*Work instruction*
Would you give the listing again exactly as written, minus its pictures?

________________________________________

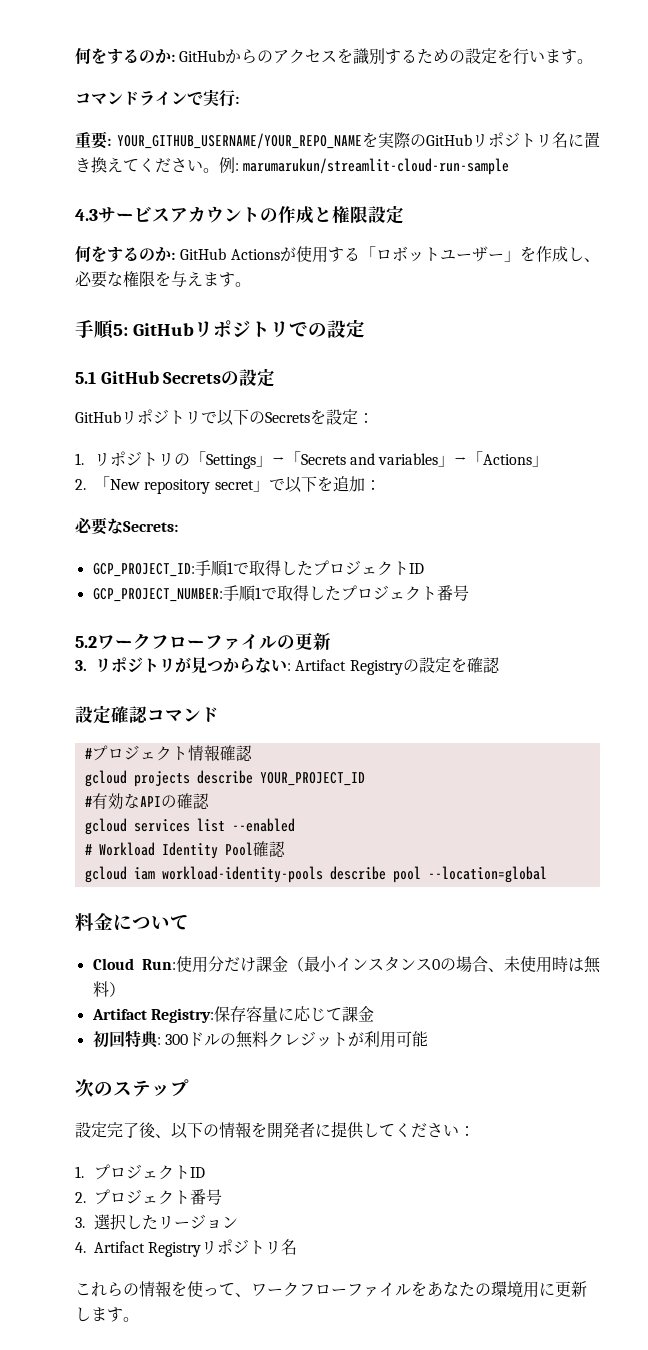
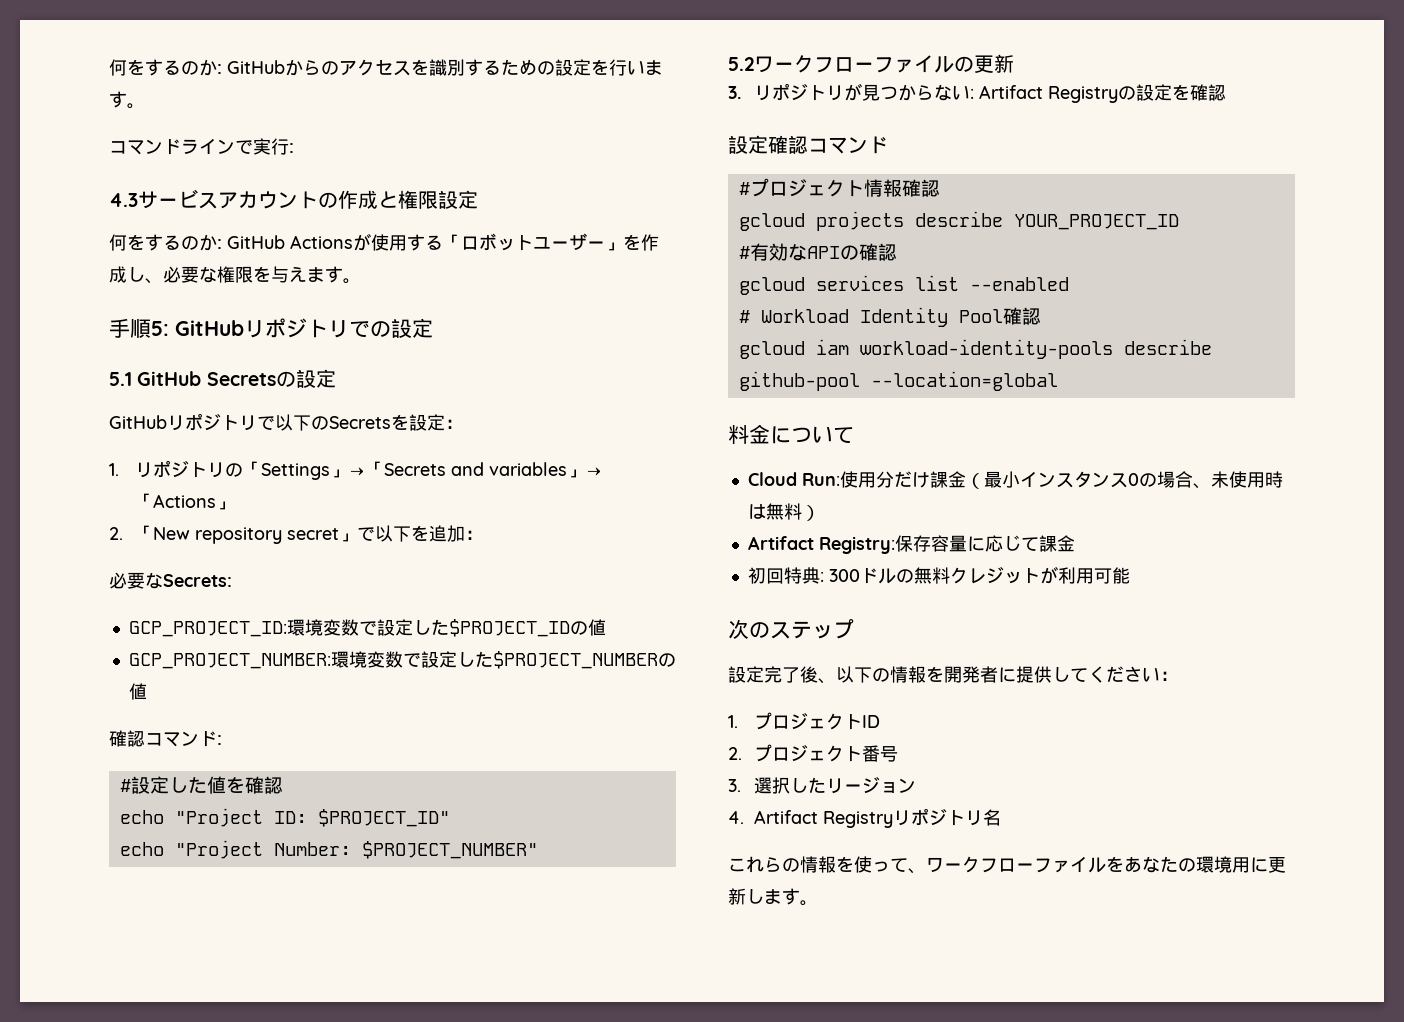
- 重要: YOUR_GITHUB_USERNAME/YOUR_REPO_NAMEを実際のGitHubリポジトリ名に置き換えてください。例: marumarukun/streamlit-cloud-run-sample
- GCP_PROJECT_ID:手順1で取得したプロジェクトID
- GCP_PROJECT_NUMBER:手順1で取得したプロジェクト番号
+ GCP_PROJECT_ID:環境変数で設定した$PROJECT_IDの値
+ GCP_PROJECT_NUMBER:環境変数で設定した$PROJECT_NUMBERの値
+ 確認コマンド:
+ #設定した値を確認
+ echo "Project ID: $PROJECT_ID"
+ echo "Project Number: $PROJECT_NUMBER"
- gcloud iam workload-identity-pools describe pool --location=global
+ gcloud iam workload-identity-pools describe github-pool --location=global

________________________________________

*Reply*
- 重要: YOUR_GITHUB_USERNAME/YOUR_REPO_NAMEを実際のGitHubリポジトリ名に置き換えてください。例: marumarukun/streamlit-cloud-run-sample
- GCP_PROJECT_ID:手順1で取得したプロジェクトID
- GCP_PROJECT_NUMBER:手順1で取得したプロジェクト番号
+ GCP_PROJECT_ID:環境変数で設定した$PROJECT_IDの値
+ GCP_PROJECT_NUMBER:環境変数で設定した$PROJECT_NUMBERの値
+ 確認コマンド:
+ #設定した値を確認
+ echo "Project ID: $PROJECT_ID"
+ echo "Project Number: $PROJECT_NUMBER"
- gcloud iam workload-identity-pools describe pool --location=global
+ gcloud iam workload-identity-pools describe github-pool --location=global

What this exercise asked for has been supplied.